Tuesday, June 12, 2007

beowulf = heap of gangrened elephant's sputum

Peter Green reviews Zachary Leader's The Life of Kingsley Amis:

The idea for Lucky Jim was planted in Amis's mind as early as October 1948, while he was still at Oxford. Larkin, degree in hand, had moved to a sub-librarian's post at University College in Leicester, where Amis visited him. On Saturday morning they dropped in for coffee at the college common room. Amis looked around -- a cold-eyed anthropologist among the natives -- "and said to myself, Christ, somebody ought to do something with this.'" He pinpointed the scene as "strange and sort of developed, a whole mode of existence no one had got on to from outside." The new world of provincial university life had found its fictional chronicler, though it would take more than six years, and several false starts and rejections, before Jim Dixon finally made his famous debut, in the publisher Victor Gollancz's trademark pus-and-permanganate-colored dust jacket. The effort of this prolonged literary birth seems to have cleared a block in Amis's psyche: from then on he turned out books steadily and methodically, as though on a conveyor belt.

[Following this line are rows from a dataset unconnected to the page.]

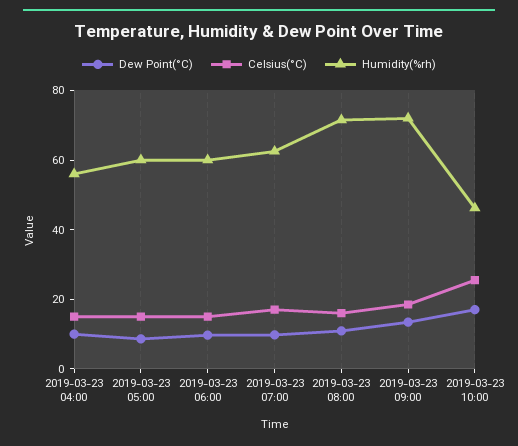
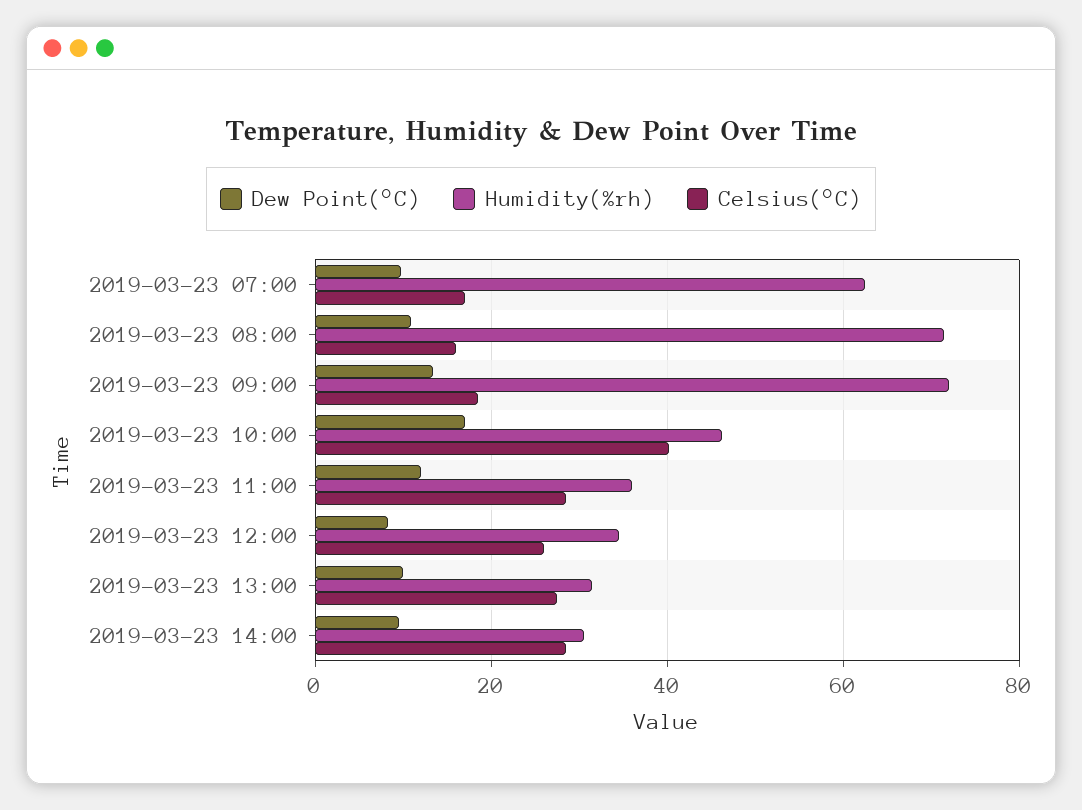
Dew Point(°C), 2019-03-23 04:00: 10 -> none
Celsius(°C), 2019-03-23 04:00: 15 -> none
Humidity(%rh), 2019-03-23 04:00: 55 -> none
Dew Point(°C), 2019-03-23 05:00: 10 -> none
Celsius(°C), 2019-03-23 05:00: 15 -> none
Humidity(%rh), 2019-03-23 05:00: 60 -> none
Dew Point(°C), 2019-03-23 06:00: 10 -> none
Celsius(°C), 2019-03-23 06:00: 15 -> none
Humidity(%rh), 2019-03-23 06:00: 60 -> none
Celsius(°C), 2019-03-23 10:00: 25 -> 40
Dew Point(°C), 2019-03-23 11:00: none -> 12
Humidity(%rh), 2019-03-23 11:00: none -> 36
Celsius(°C), 2019-03-23 11:00: none -> 28
Dew Point(°C), 2019-03-23 12:00: none -> 8
Humidity(%rh), 2019-03-23 12:00: none -> 34
Celsius(°C), 2019-03-23 12:00: none -> 26
Dew Point(°C), 2019-03-23 13:00: none -> 10
Humidity(%rh), 2019-03-23 13:00: none -> 32
Celsius(°C), 2019-03-23 13:00: none -> 28
Dew Point(°C), 2019-03-23 14:00: none -> 10
Humidity(%rh), 2019-03-23 14:00: none -> 30
Celsius(°C), 2019-03-23 14:00: none -> 28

But back in 1948 Amis was in a far from comfortable position. He had scraped a First in his finals, but apart from this, his prospects looked less than encouraging. He had very little money. His girlfriend since 1946, Hilary ("Hilly") Bardwell, had gotten pregnant, and after first considering an abortion, they had a highly unromantic shotgun marriage, gloomed over by all four parents. Throughout his noisy undergraduate career Amis had made a point of targeting both the revered figures of English literature and the dons who taught them with childish, highly public, and often obscene anti-Establishment rant: Beowulf got zapped as an "anonymous, crass, purblind, infantile, featureless HEAP OF GANGRENED ELEPHANT'S SPUTUM"; the fellows of his college in procession had "much less dignity than a procession of syphilitic, cancerous, necrophilic shit-bespattered lavatory attendants." With lethal mimicry ("Shakespeare" emerged as something like "Theckthpyum") he mocked the verbal affectations of the Goldsmith's Professor of English, Lord David Cecil. Cecil was not amused, and subsequently ensured that Amis's B.Litt. thesis failed...

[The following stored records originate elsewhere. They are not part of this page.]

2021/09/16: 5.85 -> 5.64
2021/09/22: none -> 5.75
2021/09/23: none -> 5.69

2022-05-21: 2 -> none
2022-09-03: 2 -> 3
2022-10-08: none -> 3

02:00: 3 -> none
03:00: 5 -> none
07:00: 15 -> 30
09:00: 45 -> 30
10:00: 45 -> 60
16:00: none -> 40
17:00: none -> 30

One of the best things in Leader's vast biography is his subtle teasing out of this process: his assessment of what, and how much, the manuscript that became Lucky Jim owed to Larkin, his untangling of the two friends' intricate and improbable collaboration. His careful verdict (with which I basically agree) would seem to be that while Amis benefited enormously from Larkin's astringent suggestions, the overall debt was not as great as Larkin -- discouraged by Lucky Jim's huge success from writing further fiction himself -- ultimately came to believe. Leader dismisses the rumors that Larkin had virtually written Lucky Jim, boosted by his catty comment to Monica ("I refuse to believe that [Kingsley] can write a book on his own -- or at least a good book"), and his claim to another girlfriend, Maeve Brennan, that Amis had "stolen" Lucky Jim from him, showing such comments to have been, at best, envious exaggerations. It is good to see that old canard finally laid to rest.